ISOTOPE TRACING QUANTIFIES ENERGY USE

To quantify their research, the team used a method of investigation called isotope tracing, which involves labeling nutrients with heavy isotopes and tracking how quickly they are metabolized in mammals.

“It’s one of those things that you can rationalize in retrospect,” said Rabinowitz. "The tumors are facing a harsh metabolic environment because they don’t have the proper vasculature that develops in the rest of the body. They are forced to make do with less.

Tissue and organs in mammals derive energy for the work they do mainly through the tricarboxylic acid (TCA) cycle, which oxidizes fat and carbohydrates to make the primary energy currency, ATP. Some 95% of ATP or usable energy in mammals comes through this cycle. By studying the speed of the uptake of nutrients from the bloodstream into the TCA cycle, researchers were able to quantify just how much energy cancerous tissues are generating and using compared to healthy tissue.

In lung, pancreatic, and colon cancers, for example, they found a slow TCA flux and ATP production cycle in “primary” solid tumors, i.e. tumors that had not yet begun spreading.

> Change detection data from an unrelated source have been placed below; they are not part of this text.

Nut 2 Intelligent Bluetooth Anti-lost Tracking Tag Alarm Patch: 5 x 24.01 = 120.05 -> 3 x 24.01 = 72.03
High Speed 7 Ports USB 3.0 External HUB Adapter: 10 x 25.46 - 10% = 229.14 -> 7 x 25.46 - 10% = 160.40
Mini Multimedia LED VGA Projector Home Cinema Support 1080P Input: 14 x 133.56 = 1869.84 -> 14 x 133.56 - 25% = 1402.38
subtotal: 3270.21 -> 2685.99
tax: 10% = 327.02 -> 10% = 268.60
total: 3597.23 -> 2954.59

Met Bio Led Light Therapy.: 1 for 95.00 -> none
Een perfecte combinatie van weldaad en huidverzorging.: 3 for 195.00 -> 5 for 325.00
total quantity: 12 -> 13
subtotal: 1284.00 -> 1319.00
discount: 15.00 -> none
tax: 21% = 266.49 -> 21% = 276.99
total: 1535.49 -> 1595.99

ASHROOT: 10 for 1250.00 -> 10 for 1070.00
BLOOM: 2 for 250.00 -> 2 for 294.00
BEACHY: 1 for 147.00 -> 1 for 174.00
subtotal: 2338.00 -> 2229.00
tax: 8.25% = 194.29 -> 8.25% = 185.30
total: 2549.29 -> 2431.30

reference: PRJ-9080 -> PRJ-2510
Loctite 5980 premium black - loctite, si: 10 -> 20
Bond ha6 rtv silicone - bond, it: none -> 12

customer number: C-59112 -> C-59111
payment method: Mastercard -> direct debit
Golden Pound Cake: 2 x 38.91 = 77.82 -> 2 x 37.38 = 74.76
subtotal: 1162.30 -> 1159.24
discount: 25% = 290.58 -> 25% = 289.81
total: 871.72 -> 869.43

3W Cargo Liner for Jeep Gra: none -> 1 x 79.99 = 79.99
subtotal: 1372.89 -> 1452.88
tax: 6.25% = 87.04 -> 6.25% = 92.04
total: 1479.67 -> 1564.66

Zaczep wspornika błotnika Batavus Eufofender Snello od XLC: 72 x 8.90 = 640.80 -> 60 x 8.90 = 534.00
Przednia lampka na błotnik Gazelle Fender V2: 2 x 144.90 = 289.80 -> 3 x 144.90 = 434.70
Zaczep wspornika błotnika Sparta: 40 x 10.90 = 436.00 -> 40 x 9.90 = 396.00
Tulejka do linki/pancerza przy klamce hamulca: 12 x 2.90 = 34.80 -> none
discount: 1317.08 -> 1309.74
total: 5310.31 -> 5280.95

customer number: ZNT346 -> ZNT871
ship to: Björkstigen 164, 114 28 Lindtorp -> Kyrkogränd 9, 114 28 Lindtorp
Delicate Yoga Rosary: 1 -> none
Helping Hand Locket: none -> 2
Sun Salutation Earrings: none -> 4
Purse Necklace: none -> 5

They also found that metastatic cancer made and used more energy than primary tumors and did so on a level comparable with healthy tissues.

The findings led researchers to conclude that cancer cells shed energetically expensive tissue-specific functions to reserve energy for tumor growth. They also found that metastatic cancer made and used more energy than primary tumors, on a level comparable to some healthy tissues.

This is the first-time tumor energy production has been quantified in vivo and as part of a comparative study.

Some of the methods researchers are using now have been tapped before, said Bartman. The pathway of the TCA cycle, for example, was discovered some 80 years ago. But technological advances and better spectrometry are providing startling new findings.

“I think it’s an exciting time for this field,” said Bartman, “because, with the advances of the past 50 years, it’s a really fruitful time to go back and revisit all these old concepts and use them to better understand disease and cancer now.”

Slow TCA flux and ATP production in primary solid tumours but not metastases,” was published in Nature on Feb. 1, 2023. 

The authors acknowledge funding support from the NIH; Ludwig Cancer Research; Stand Up to Cancer; the American Cancer Society; the Leukemia and Lymphoma Society Scholar Award; the Allen Foundation; the Damon Runyon Foundation/Mark Foundation Postdoctoral Fellowship; the New Jersey Commission on Cancer Research; the Charles H. Revson Senior Fellowship in Biomedical Science; and the New Jersey Commission on Cancer Research.